Where a line of the records contains the word "with", show that line.

▶ GIVEN DATA:
- - -

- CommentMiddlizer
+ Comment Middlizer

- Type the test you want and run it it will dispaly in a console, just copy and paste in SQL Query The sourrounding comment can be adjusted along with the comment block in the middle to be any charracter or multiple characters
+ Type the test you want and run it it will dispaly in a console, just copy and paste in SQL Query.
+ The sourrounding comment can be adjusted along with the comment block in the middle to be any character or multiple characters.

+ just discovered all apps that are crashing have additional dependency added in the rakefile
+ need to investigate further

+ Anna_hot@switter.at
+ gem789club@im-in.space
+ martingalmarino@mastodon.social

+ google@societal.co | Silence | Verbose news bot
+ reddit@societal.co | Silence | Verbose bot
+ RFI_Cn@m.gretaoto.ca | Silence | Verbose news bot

- - -

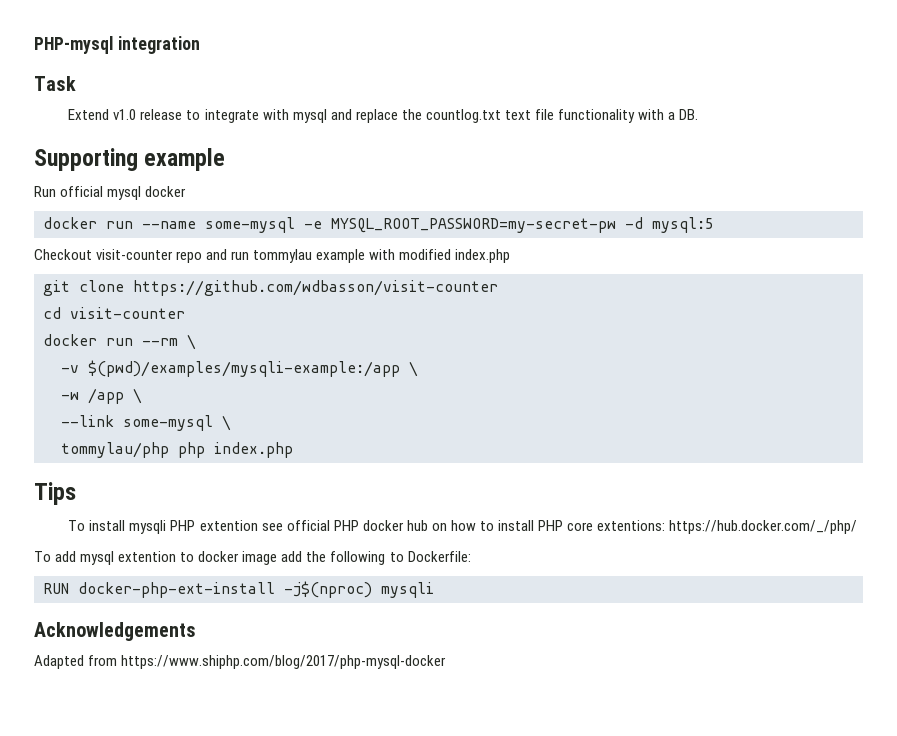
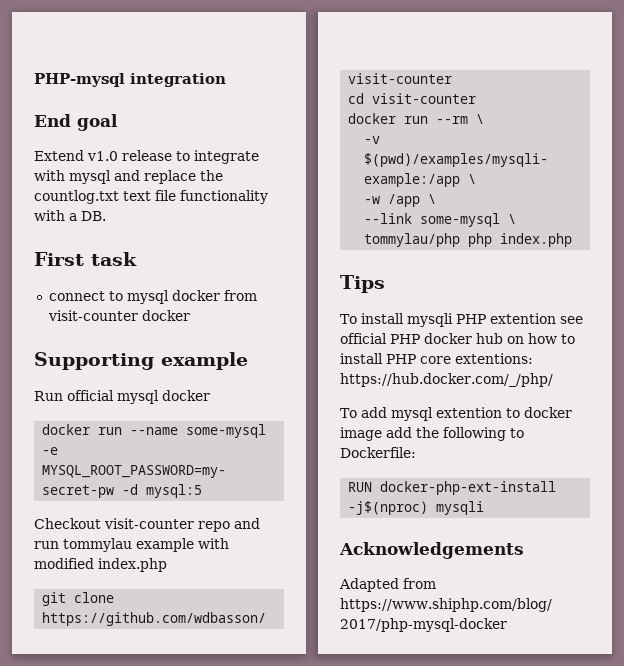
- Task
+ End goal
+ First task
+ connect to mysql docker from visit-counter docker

- - -

▶ EXERCISE ANSWER:
- Type the test you want and run it it will dispaly in a console, just copy and paste in SQL Query The sourrounding comment can be adjusted along with the comment block in the middle to be any charracter or multiple characters
+ The sourrounding comment can be adjusted along with the comment block in the middle to be any character or multiple characters.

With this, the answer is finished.